The U.S. Food and Drug Administration (FDA) has approved the expanded use of Bayer HealthCare Pharmaceuticals’ Stivarga (regorafenib) to treat hepatocellular carcinoma (HCC, the most common form of liver cancer), Medscape reports.
Stivarga was already approved to treat colorectal cancer and gastrointestinal stromal tumors that have stopped responding to previous treatments. The drug is a kinase inhibitor, working by blocking various enzymes that contribute to cancer growth.
The new FDA approval was based on a randomized trial of 573 people with liver cancer whose tumors had advanced following treatment with Nexavar (sorafenib).
The respective median overall survival time among those receiving Stivarga and a placebo was 10.6 months and 7.8 months.

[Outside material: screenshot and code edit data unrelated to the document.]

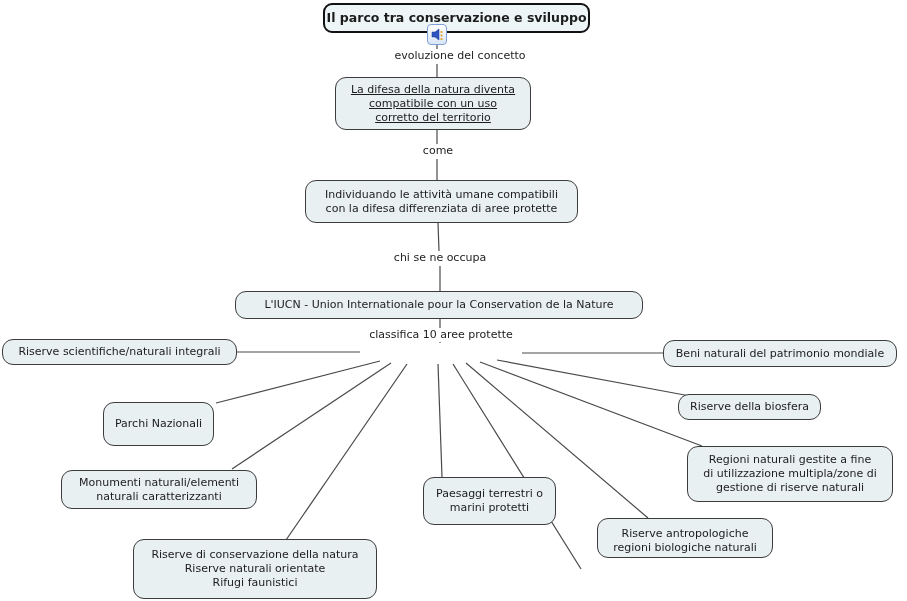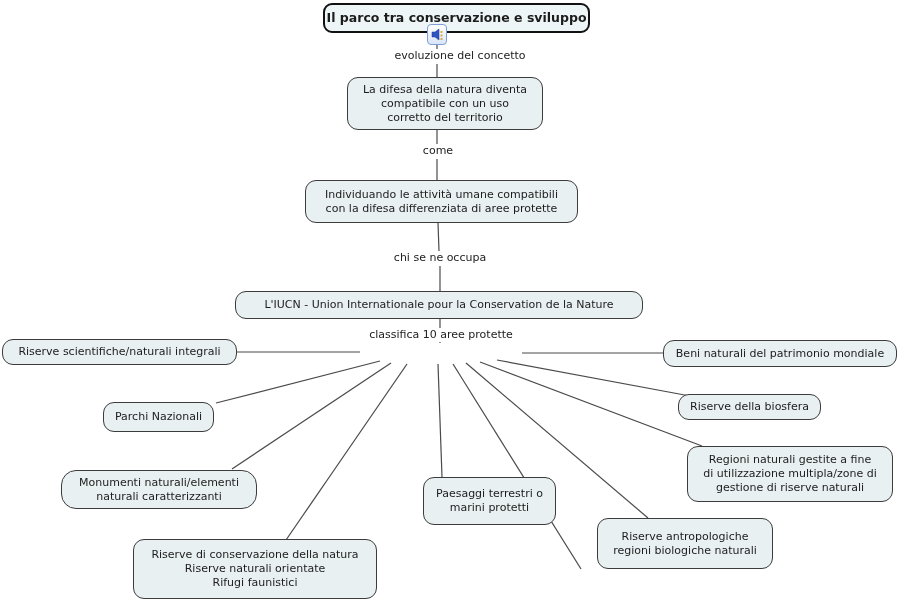--- a/index.html
+++ b/index.html
@@ -89,7 +89,7 @@
 
   <div class="linking" style="left:438px;top:49px;margin-left:22px;">evoluzione del concetto</div>
 
-  <div class="concept" style="left:347px;top:77px;width:196px;height:53px;">
+  <div class="concept" style="left:335px;top:77px;width:196px;height:53px;text-decoration:underline;">
     <span>La difesa della natura diventa
 compatibile con un uso
 corretto del territorio</span>

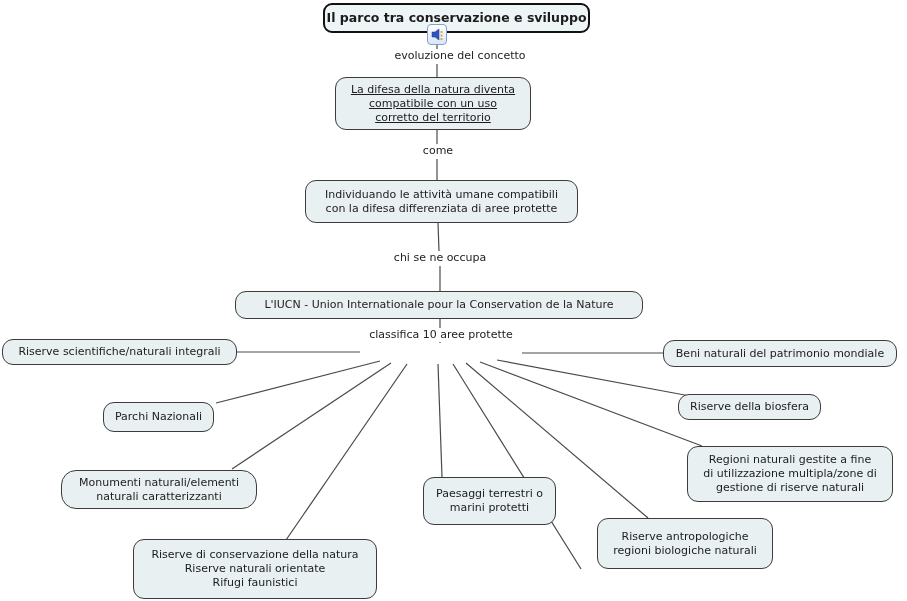--- a/index.html
+++ b/index.html
@@ -114,7 +114,7 @@
     <span>Riserve scientifiche/naturali integrali</span>
   </div>
 
-  <div class="concept" style="left:103px;top:402px;width:111px;height:30px;">
+  <div class="concept" style="left:103px;top:402px;width:111px;height:44px;">
     <span>Parchi Nazionali</span>
   </div>
 

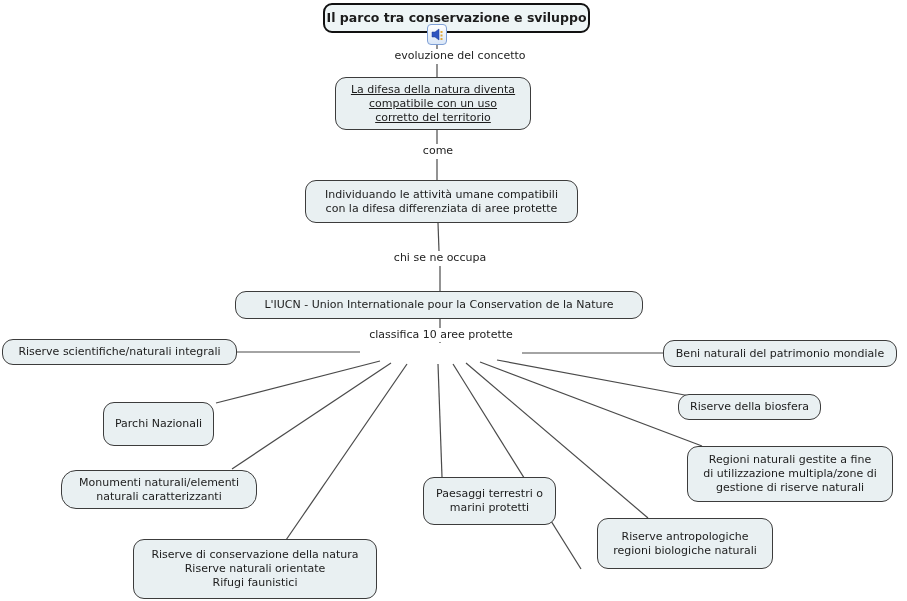--- a/index.html
+++ b/index.html
@@ -118,7 +118,7 @@
     <span>Parchi Nazionali</span>
   </div>
 
-  <div class="concept" style="left:61px;top:470px;width:196px;height:39px;border-radius:15px;">
+  <div class="concept" style="left:61px;top:470px;width:196px;height:39px;">
     <span>Monumenti naturali/elementi
 naturali caratterizzanti</span>
   </div>

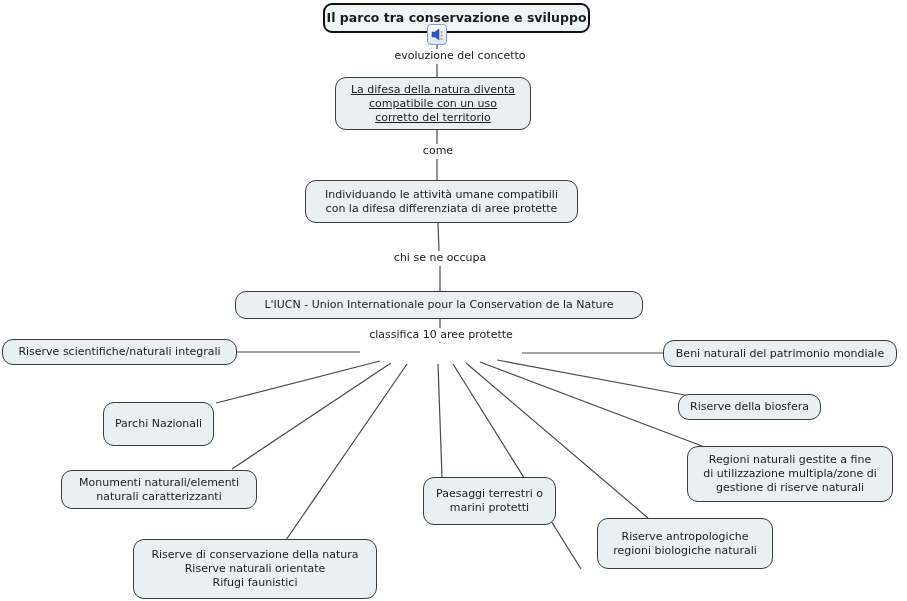--- a/index.html
+++ b/index.html
@@ -135,7 +135,7 @@
   </div>
 
 
-  <div class="concept" style="left:597px;top:518px;width:176px;height:51px;">
+  <div class="concept" style="left:597px;top:518px;width:176px;height:40px;align-items:flex-end;">
     <span>Riserve antropologiche
 regioni biologiche naturali</span>
   </div>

The respective periods of survival during which their liver cancer did not progress were 3.1 months and 1.5 months among those receiving Stivarga versus the placebo. A respective 10.6 percent and 4.1 percent experienced a complete or partial response to treatment.

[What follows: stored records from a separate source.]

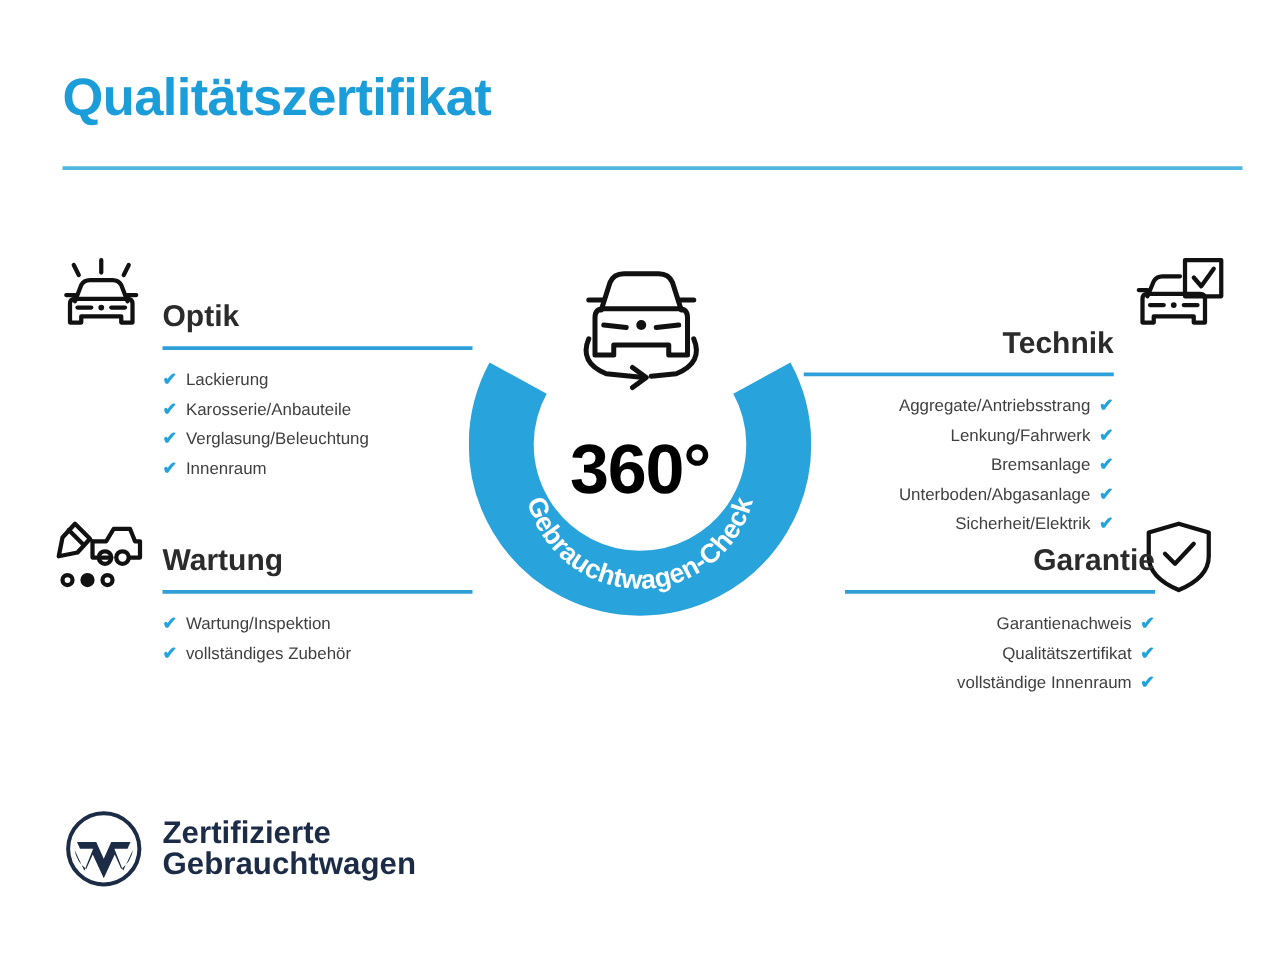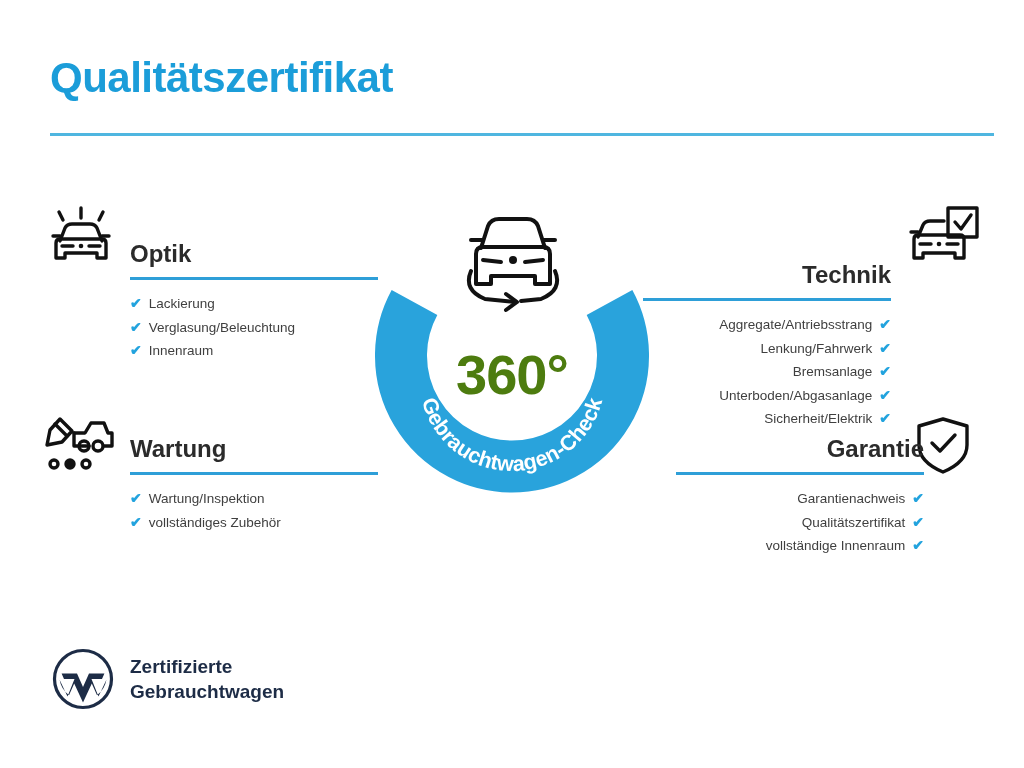--- a/index.html
+++ b/index.html
@@ -200,6 +200,7 @@
   </div>
   <ul class="block-list">
     <li><span class="chk">✔</span><span>Lackierung</span></li>
+    <li><span class="chk">✔</span><span>Karosserie/Anbauteile</span></li>
     <li><span class="chk">✔</span><span>Verglasung/Beleuchtung</span></li>
     <li><span class="chk">✔</span><span>Innenraum</span></li>
   </ul>

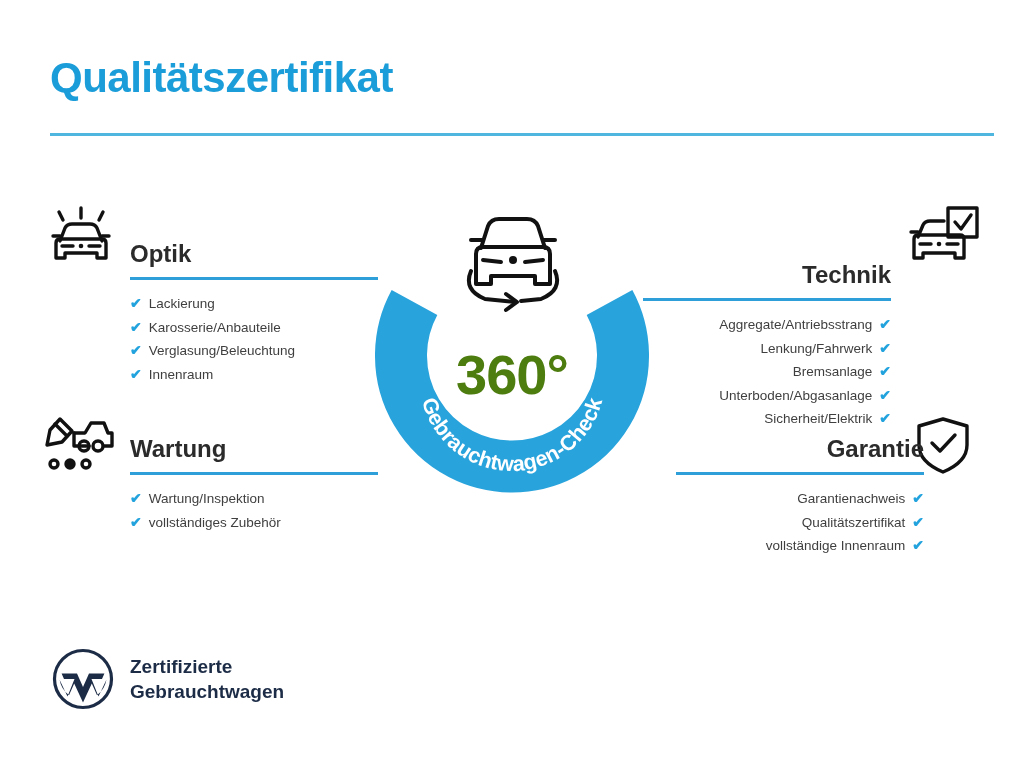--- a/index.html
+++ b/index.html
@@ -116,7 +116,7 @@
     text-align: center;
     font-size: 56px;
     font-weight: 700;
-    color: #4d7c0f;
+    color: #000000;
     letter-spacing: -1px;
   }
 

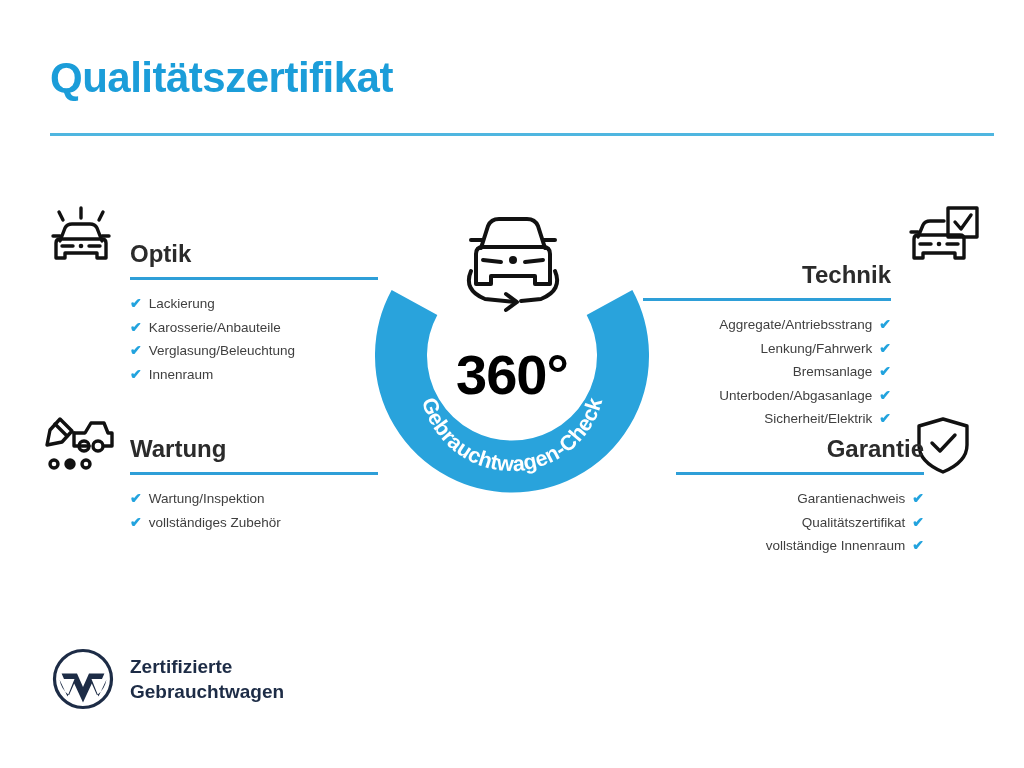--- a/index.html
+++ b/index.html
@@ -130,7 +130,7 @@
     gap: 16px;
   }
   #footer-text {
-    font-size: 19px;
+    font-size: 25px;
     font-weight: 700;
     line-height: 25px;
     color: #1d2c46;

A respective 79.7 percent and 58.5 percent of those receiving Stivarga and the placebo experienced adverse health events of grade 3 or higher. The most common were high blood pressure (15.2 percent versus 4.7 percent), skin reactions on the hands and feet (12.8 percent versus 0.5 percent), fatigue (9.1 percent versus 4.7 percent) and diarrhea (3.2 percent versus zero).